Iran Bushehr Earthquake rattles southern province near the Bushehr nuclear power plant, USGS reports M5.1 at 38 km depth; seismic activity along major fault lines raises safety, damage, and monitoring concerns.

 

Key Points

A magnitude 5.1 quake near Bushehr nuclear plant at 38 km depth, with no damage reported, per USGS.

✅ USGS lists magnitude 5.1 at 38 km depth

✅ Near Bushehr nuclear power plant; built for stronger quakes

✅ Iran lies on major fault lines; quake risk is frequent

 

A magnitude 5 earthquake struck southern Iran early Friday near the Islamic Republic's only nuclear power plant. There were no immediate reports of damage or injuries as Iran continues combined-cycle conversions across its power sector.

The quake hit Iran's Bushehr province at 5:23 a.m., according to the U.S. Geological Survey.
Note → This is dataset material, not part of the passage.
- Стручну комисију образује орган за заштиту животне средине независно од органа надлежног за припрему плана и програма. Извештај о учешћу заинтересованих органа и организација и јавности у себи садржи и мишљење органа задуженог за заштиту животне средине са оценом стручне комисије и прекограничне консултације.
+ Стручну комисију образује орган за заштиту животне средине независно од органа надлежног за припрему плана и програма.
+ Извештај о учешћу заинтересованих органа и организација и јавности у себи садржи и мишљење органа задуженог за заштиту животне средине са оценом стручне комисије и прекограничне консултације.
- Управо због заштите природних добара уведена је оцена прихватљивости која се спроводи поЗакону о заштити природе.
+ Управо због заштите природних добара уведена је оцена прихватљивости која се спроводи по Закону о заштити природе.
It put the magnitude at 5.1 and the depth of the earthquake at 38 kilometres (24 miles), in a province tied to efforts to transmit electricity to Europe in coming years.

Iranian state media did not immediately report on the quake. However, the Bushehr nuclear power plant was designed to withstand much stronger earthquakes, a notable consideration as Iraq plans nuclear power plants to address shortages.
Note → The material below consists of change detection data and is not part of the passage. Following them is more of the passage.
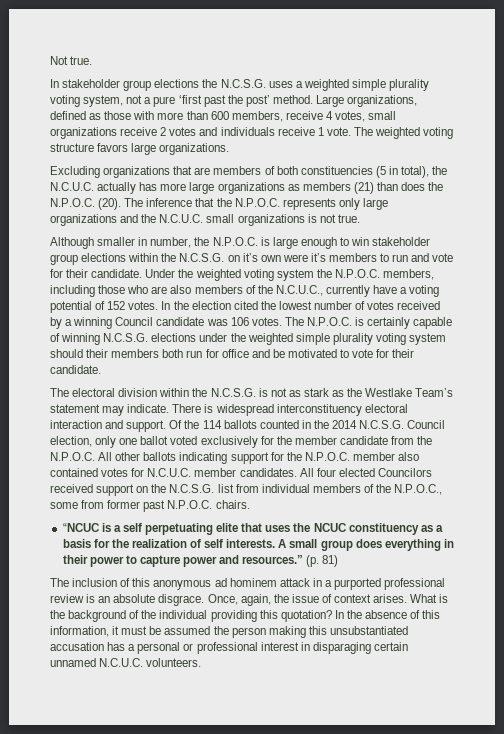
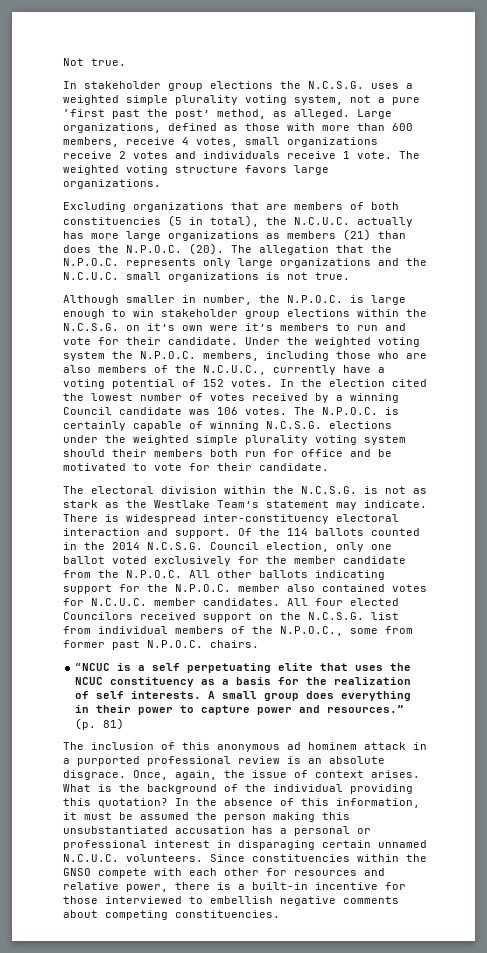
- In stakeholder group elections the N.C.S.G. uses a weighted simple plurality voting system, not a pure ‘first past the post’ method.
+ In stakeholder group elections the N.C.S.G. uses a weighted simple plurality voting system, not a pure ‘first past the post’ method, as alleged.
- The inference that the N.P.O.C. represents only large organizations and the N.C.U.C. small organizations is not true.
+ The allegation that the N.P.O.C. represents only large organizations and the N.C.U.C. small organizations is not true.
- There is widespread interconstituency electoral interaction and support.
+ There is widespread inter-constituency electoral interaction and support.
+ Since constituencies within the GNSO compete with each other for resources and relative power, there is a built-in incentive for those interviewed to embellish negative comments about competing constituencies.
A magnitude 5 earthquake can cause considerable damage, including power disruptions that have seen blackouts spark protests in some Iranian cities.
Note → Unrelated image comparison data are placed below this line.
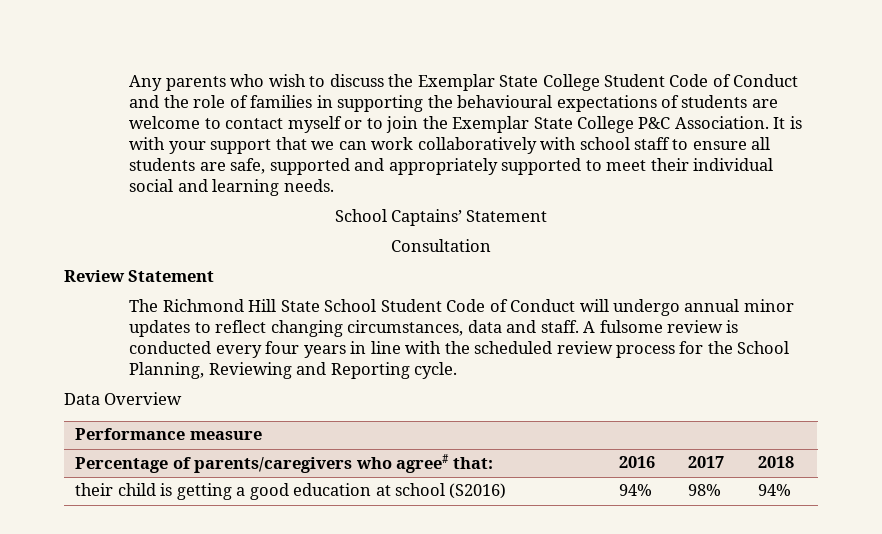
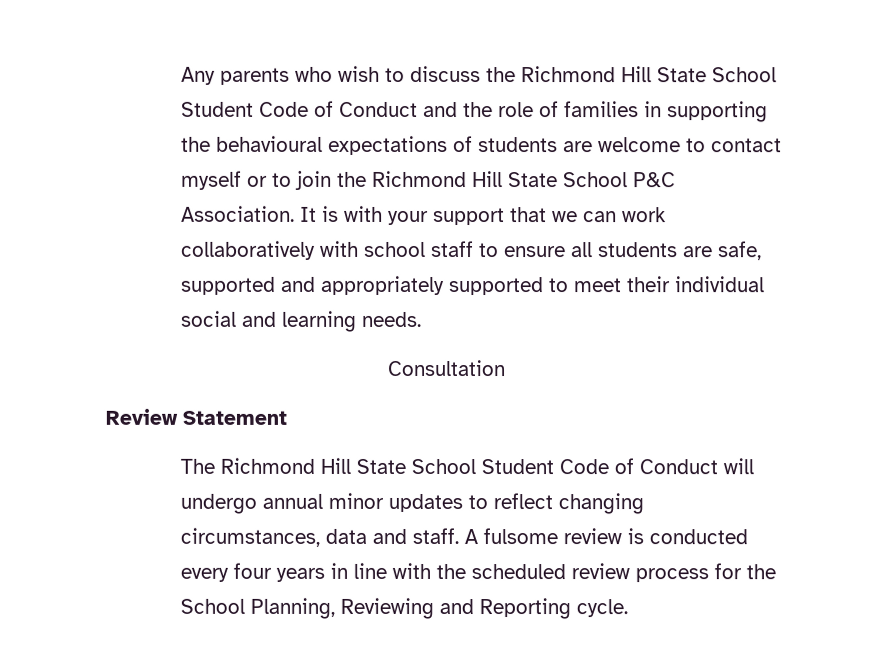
- Any parents who wish to discuss the Exemplar State College Student Code of Conduct and the role of families in supporting the behavioural expectations of students are welcome to contact myself or to join the Exemplar State College P&C Association.
+ Any parents who wish to discuss the Richmond Hill State School Student Code of Conduct and the role of families in supporting the behavioural expectations of students are welcome to contact myself or to join the Richmond Hill State School P&C Association.
- School Captains’ Statement
- Data Overview
- Performance measure
- Percentage of parents/caregivers who agree# that: | 2016 | 2017 | 2018
- their child is getting a good education at school (S2016) | 94% | 98% | 94%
Iran sits on major fault lines and is prone to near-daily earthquakes, yet it remains a key player in regional power, with Iran-Iraq energy cooperation ongoing. In 2003, a 6.6-magnitude quake flattened the historic city of Bam, killing 26,000 people, and today Iran supplies 40% of Iraq's electricity through cross-border power deals. Bam is near the Bushehr nuclear plant, which wasn’t damaged at that time, while more recently Iran finalized deals to rehabilitate Iraq's power grid to improve resilience.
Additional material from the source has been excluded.